I'm using execvp in my code and, the way I understand it, it directly invokes the command it is passed, unlike popen or system, which also invoke a shell.
But, I also understand that execvp inspects the PATH
variable to look for the command it is passed in various directories, and this is also why I use it, so I don't have to pass the whole path of the program.
So how does execvp inspect the PATH
variable if it does not even invoke a shell? My intuition tells me it could be because every process after logging in is an indirect child of a shell session, but I might be wrong.
CodePudding user response:
Environment Variables and Shell Variables Are Different
One common misconception, perhaps one on which this question is partially based, is that all shell variables are "environment variables".

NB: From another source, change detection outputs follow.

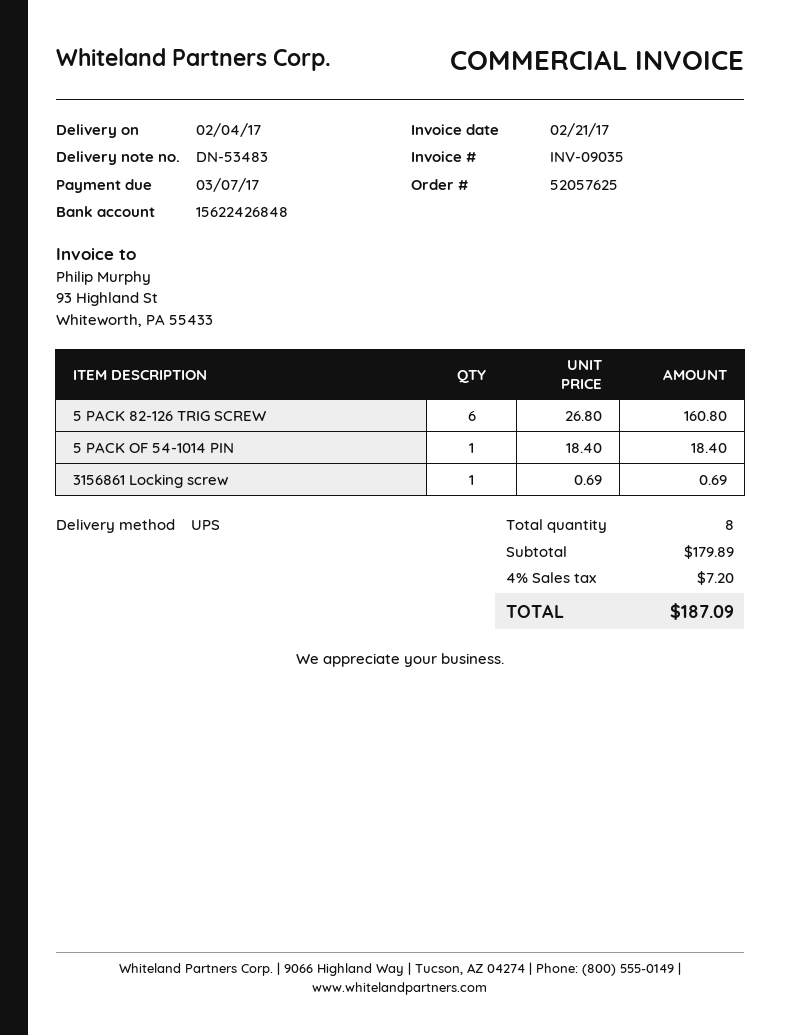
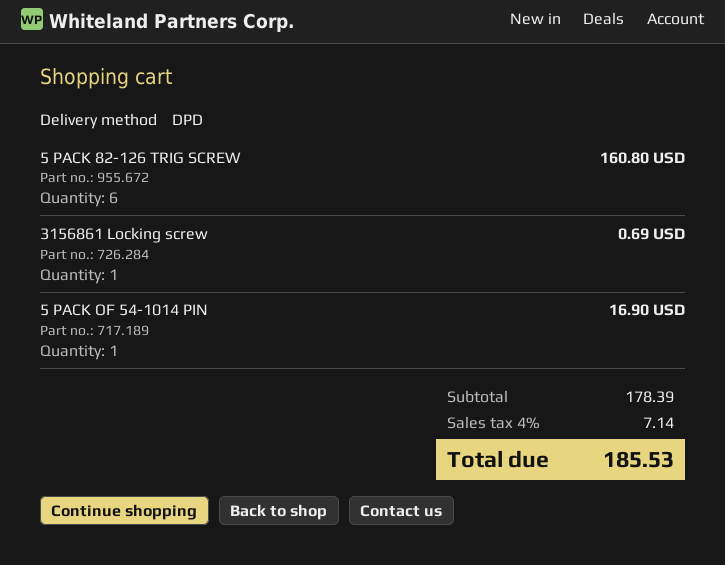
shipping method: UPS -> DPD
5 PACK OF 54-1014 PIN: 1 for 18.40 -> 1 for 16.90
subtotal: 179.89 -> 178.39
tax: 4% = 7.20 -> 4% = 7.14
total: 187.09 -> 185.53

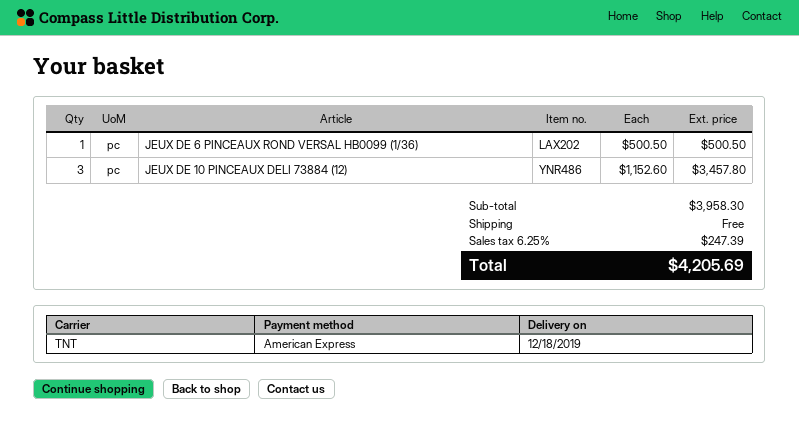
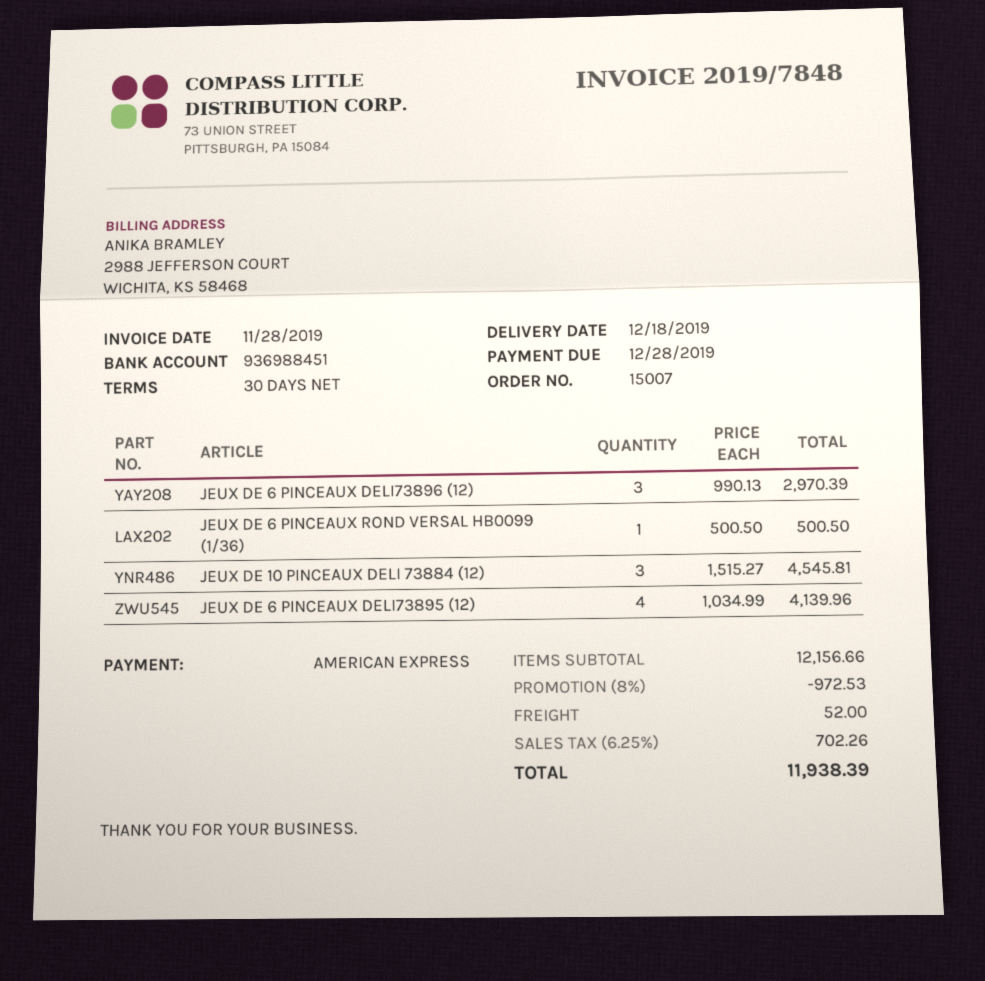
JEUX DE 10 PINCEAUX DELI 73884 (12): 3 x 1152.60 = 3457.80 -> 3 x 1515.27 = 4545.81
JEUX DE 6 PINCEAUX DELI73896 (12): none -> 3 x 990.13 = 2970.39
JEUX DE 6 PINCEAUX DELI73895 (12): none -> 4 x 1034.99 = 4139.96
subtotal: 3958.30 -> 12156.66
discount: none -> 8% = 972.53
shipping: 0.00 -> 52.00
tax: 6.25% = 247.39 -> 6.25% = 702.26
total: 4205.69 -> 11938.39

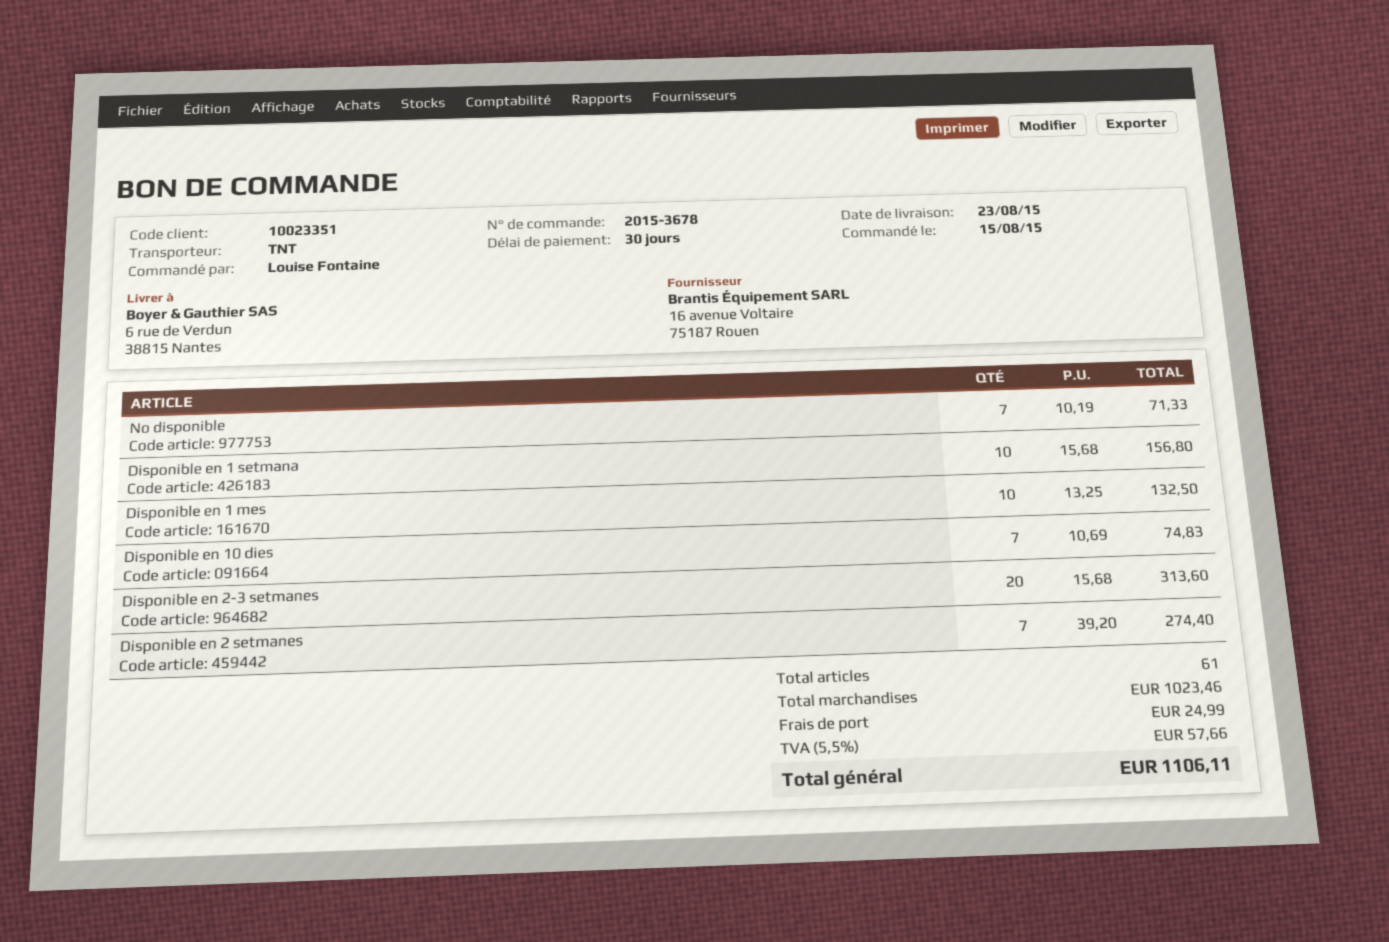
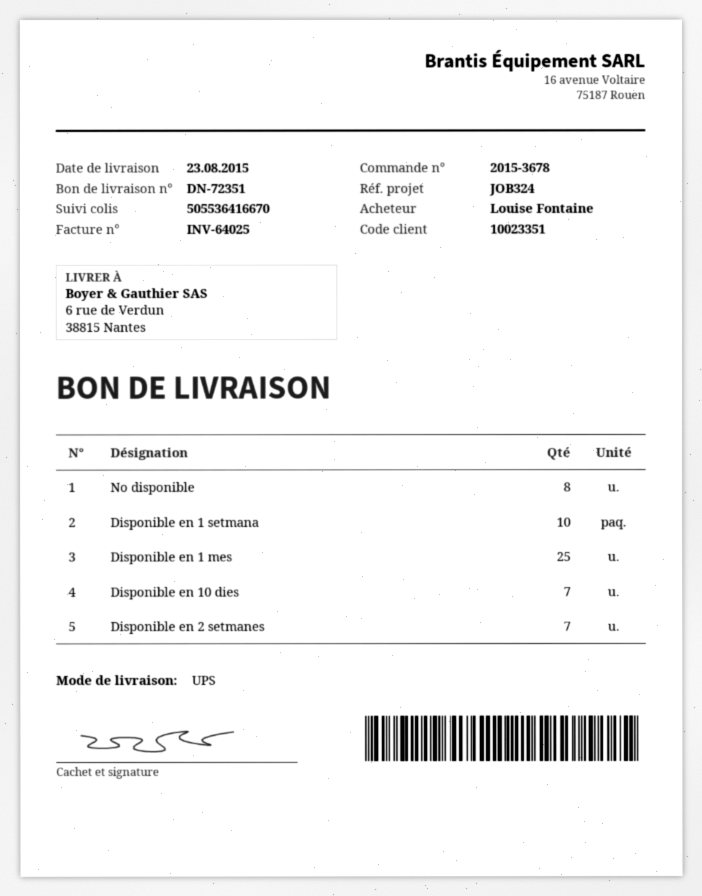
shipping method: TNT -> UPS
No disponible: 7 -> 8
Disponible en 1 mes: 10 -> 25
Disponible en 2-3 setmanes: 20 -> none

This is not true: Shells have regular shell variables, stored in heap memory, not propagated across process boundaries, and otherwise local to that shell process; and they have environment variables, which have a copy maintained in the block of per-process memory managed by the kernel. There's a limit on the space available in this block (typically shared with command-line argument length -- more/larger environment variables means there's less space for command-line arguments), so allocating environment variables is "more expensive" than regular shell variables.
Environment Variables Are Copied To Child Processes On Creation, And Accessible By Non-Shell Software
When shell variables that are flagged as exported change, a typical shell written in C uses setenv()
or putenv()
to copy the new value into the process-information space.
This block of space is, like all other process state, copied on fork()
, and preserved through exec*()
calls that do not explicitly overwrite it; which is how environment variables are inherited by subprocesses.
The exec
specification linked above has detailed information on how environment variables are passed between and represented within C programs; reading it is strongly recommended.
Any program can call getenv()
(or implement similar functionality as the libc getenv
implementation includes) to read the value of these variables.
Consequently, execvp()
can be implemented in pure C, with no shell involved anywhere.
Typically this is a libc wrapper around a lower-level call like execve
that directly instructs the kernel to replace the current process image with a new one; but one could also implement it directly in the kernel, as the kernel has access to the block of memory with process information that it handed off to its child, and can retrieve environment variables from there.
CodePudding user response:
how does execvp inspect the PATH variable if it does not even invoke a shell?
From glibc sources https://github.com/zerovm/glibc/blob/master/posix/execvp.c#L93 first it just gets the variable from environment variables of the current process:
char *path = getenv ("PATH");
Then for each dir in path separated by colon:
path = p;
p = __strchrnul (path, ':');
It adds the "name" of the executable passed to execvp
with the path from PATH
:
startp = (char *) memcpy (name - (p - path), path, p - path);
And then tries to call that to execve
system call with that name:
/* Try to execute this name. If it works, execve will not return. */
__execve (startp, argv, __environ);
If kernel execve
can find the path, it will run it, if it can't, it will fail with ENOENT
:
case ENOENT:
case ESTALE:
case ENOTDIR:
/* Those errors indicate the file is missing or not executable
by us, in which case we want to just try the next path
directory. */
...
break;
The process of "taking a dir from PATH" and "adding it to name passed to execve" and then calling the system call execve
is repeated for each dir in PATH.